◆ Problem to solve ◆
A copy is needed of each line in the records that has the word "server".

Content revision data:
+ + + +
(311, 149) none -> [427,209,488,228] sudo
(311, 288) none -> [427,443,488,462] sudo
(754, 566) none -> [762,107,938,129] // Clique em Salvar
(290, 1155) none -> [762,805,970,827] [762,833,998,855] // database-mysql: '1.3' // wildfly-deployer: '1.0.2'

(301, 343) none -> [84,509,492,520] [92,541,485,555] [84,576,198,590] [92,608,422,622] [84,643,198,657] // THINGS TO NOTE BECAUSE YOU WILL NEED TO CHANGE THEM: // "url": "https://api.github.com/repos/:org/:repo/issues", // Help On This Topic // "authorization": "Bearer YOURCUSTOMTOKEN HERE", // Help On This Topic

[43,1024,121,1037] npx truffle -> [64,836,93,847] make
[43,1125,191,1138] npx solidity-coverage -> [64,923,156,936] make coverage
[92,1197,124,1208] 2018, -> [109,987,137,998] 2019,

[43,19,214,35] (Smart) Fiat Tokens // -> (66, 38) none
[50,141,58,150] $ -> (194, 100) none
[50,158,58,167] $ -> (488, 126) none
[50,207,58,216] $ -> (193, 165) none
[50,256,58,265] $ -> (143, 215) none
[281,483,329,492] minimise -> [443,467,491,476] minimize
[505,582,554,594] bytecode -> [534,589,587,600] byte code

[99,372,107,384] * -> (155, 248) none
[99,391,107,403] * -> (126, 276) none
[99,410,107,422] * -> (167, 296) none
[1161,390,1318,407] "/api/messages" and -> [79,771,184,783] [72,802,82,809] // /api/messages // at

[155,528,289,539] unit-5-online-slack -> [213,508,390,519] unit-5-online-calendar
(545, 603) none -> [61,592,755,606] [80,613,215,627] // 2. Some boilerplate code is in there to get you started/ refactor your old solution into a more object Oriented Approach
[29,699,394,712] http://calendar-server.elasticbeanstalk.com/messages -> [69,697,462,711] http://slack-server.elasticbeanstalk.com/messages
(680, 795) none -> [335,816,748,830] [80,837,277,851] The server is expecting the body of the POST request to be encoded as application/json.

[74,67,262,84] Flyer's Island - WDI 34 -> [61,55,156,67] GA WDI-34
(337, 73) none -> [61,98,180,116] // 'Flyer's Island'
+ + + +
◆ Reply to the task ◆
[29,699,394,712] http://calendar-server.elasticbeanstalk.com/messages -> [69,697,462,711] http://slack-server.elasticbeanstalk.com/messages
(680, 795) none -> [335,816,748,830] [80,837,277,851] The server is expecting the body of the POST request to be encoded as application/json.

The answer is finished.